Daniel Bensaïd of the Ligue Communiste Révolutionnaire (LCR) and Henri Weber of the Socialist Party (PS) were the two main speakers at a forum held at Socialist Party headquarters in Paris February 28. The forum was part of a series billed as contributing to the renovation of the PS after its defeats in the presidential and legislative elections last year.

Henri Weber and Daniel Bensaïd, together with Alain Krivine, were co-founders of the LCR in 1969. Weber edited the LCR weekly Rouge and its journal Critique communiste. In 1986 he joined the Socialist Party. He was elected PS senator in 1995 and European deputy in 2004. He is at present a member of the political bureau of the Socialist Party responsible for the universities and is the director of its magazine Revue Socialiste. Bensaïd, a philosophy professor at the University of Paris VIII, is one of the LCR’s leading theoreticians and a leading member of the Pabloite United Secretariat, to which the LCR is affiliated.

The LCR claims to be building a new “anti-capitalist party,” which is independent of the Socialist Party and hostile to its neo-liberal policies. The meeting at the Socialist Party headquarters exposed this claim as fraud. This was not a dispute between political enemies, but a chat between personal and political friends who, while practising a division of labour, have no insurmountable disagreements.

From the start and throughout, the participants were at ease with each other, laughing readily at each other’s jokes, addressing each other by the familiar “tu” (you) and the occasional “comrade.” Bensaïd showed no signs of embarrassment at being addressed in this way by two unabashed defenders of the capitalist system—Weber and Alain Bergougneux, another leading PS member on the platform.

Under the subject title “The idea of Revolution in the 21st Century,” this forum was manifestly a session designed to begin working out how the PS and the LCR would collaborate in a period of developing social and political upheavals.
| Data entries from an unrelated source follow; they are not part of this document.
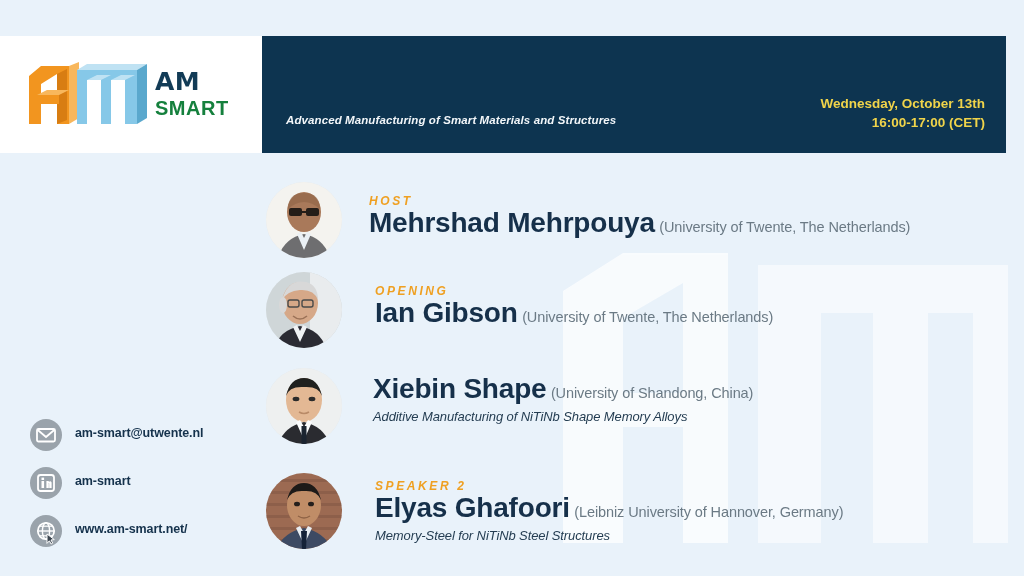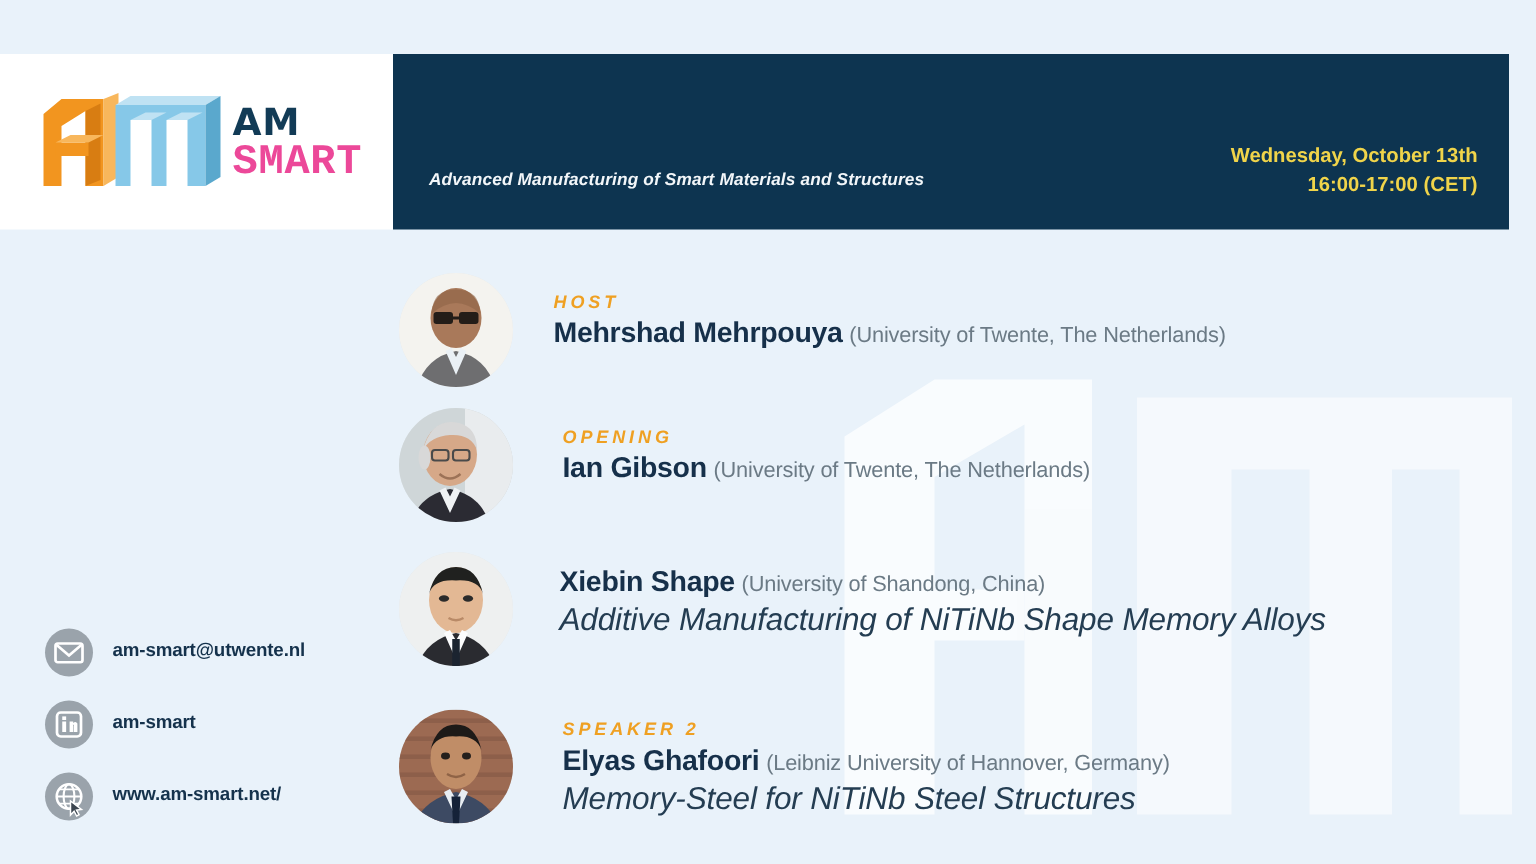--- a/index.html
+++ b/index.html
@@ -80,26 +80,26 @@
   }
   .logo-am {
     font-size: 25px;
     font-weight: bold;
     color: #123b56;
     letter-spacing: 0.5px;
     line-height: 25px;
     font-family: "DejaVu Sans", sans-serif;
   }
   .logo-smart {
-    font-size: 28px;
-    font-weight: bold;
-    color: #ec4899;
+    font-size: 20px;
+    font-weight: bold;
+    color: #15803d;
     letter-spacing: 0.5px;
     line-height: 29px;
-    font-family: Liberation Mono, monospace;
+    font-family: Liberation Sans, sans-serif;
   }
 
   
   #webinar-title {
     position: absolute;
     left: 23px;
     top: 39px;
     font-size: 32px;
     font-weight: bold;
     color: #ef8f1f;
@@ -162,33 +162,33 @@
     letter-spacing: 2.6px;
     line-height: 14px;
     white-space: nowrap;
   }
   .name-line {
     line-height: 26px;
     white-space: nowrap;
     margin-top: 2px;
   }
   .person-name {
-    font-size: 19px;
+    font-size: 28px;
     font-weight: bold;
     color: #16304a;
     letter-spacing: -0.2px;
     text-align: right;
   }
   .person-affil {
     font-size: 14.5px;
     color: #6b7a85;
     letter-spacing: -0.1px;
   }
   .talk-title {
-    font-size: 21px;
+    font-size: 13px;
     font-style: italic;
     color: #243d52;
     line-height: 22px;
     white-space: nowrap;
     letter-spacing: -0.1px;
   }
 
   
   #contacts {
     position: absolute;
At a point in the debate where the question of the support by the PS for the attacks of the right-wing Nicolas Sarkozy on pensions, and the Plural Left government’s privatisations when in office, might have caused some friction, Bensaïd said: “We are not going to get into a polemic: that isn’t the atmosphere of the meeting.”

Weber is one of many who have passed through the opportunist school of the LCR and joined an upwardly mobile elite that has been able to enrich itself at the expense of the working class. Far from being rejected as renegades, as this event showed, the LCR leadership retains strong bonds of friendship and mutual assistance to this layer reaching into the heart of the French capitalist class. This explains to a great extent the extremely favourable treatment received by the leaders of the LCR in the media.

Last year, Weber married his partner of 34 years, Fabienne Servan-Schreiber, and hosted an extravagant ceremony with 800 guests at the Cirque d’hiver, venue of many past rallies of the political left. Amongst those present were former PS prime minister Lionel Jospin, defeated 2007 PS presidential candidate Ségolène Royal and Bernard Kouchner, who subsequently left the PS when Sarkozy was elected and now serves as the latter’s foreign minister.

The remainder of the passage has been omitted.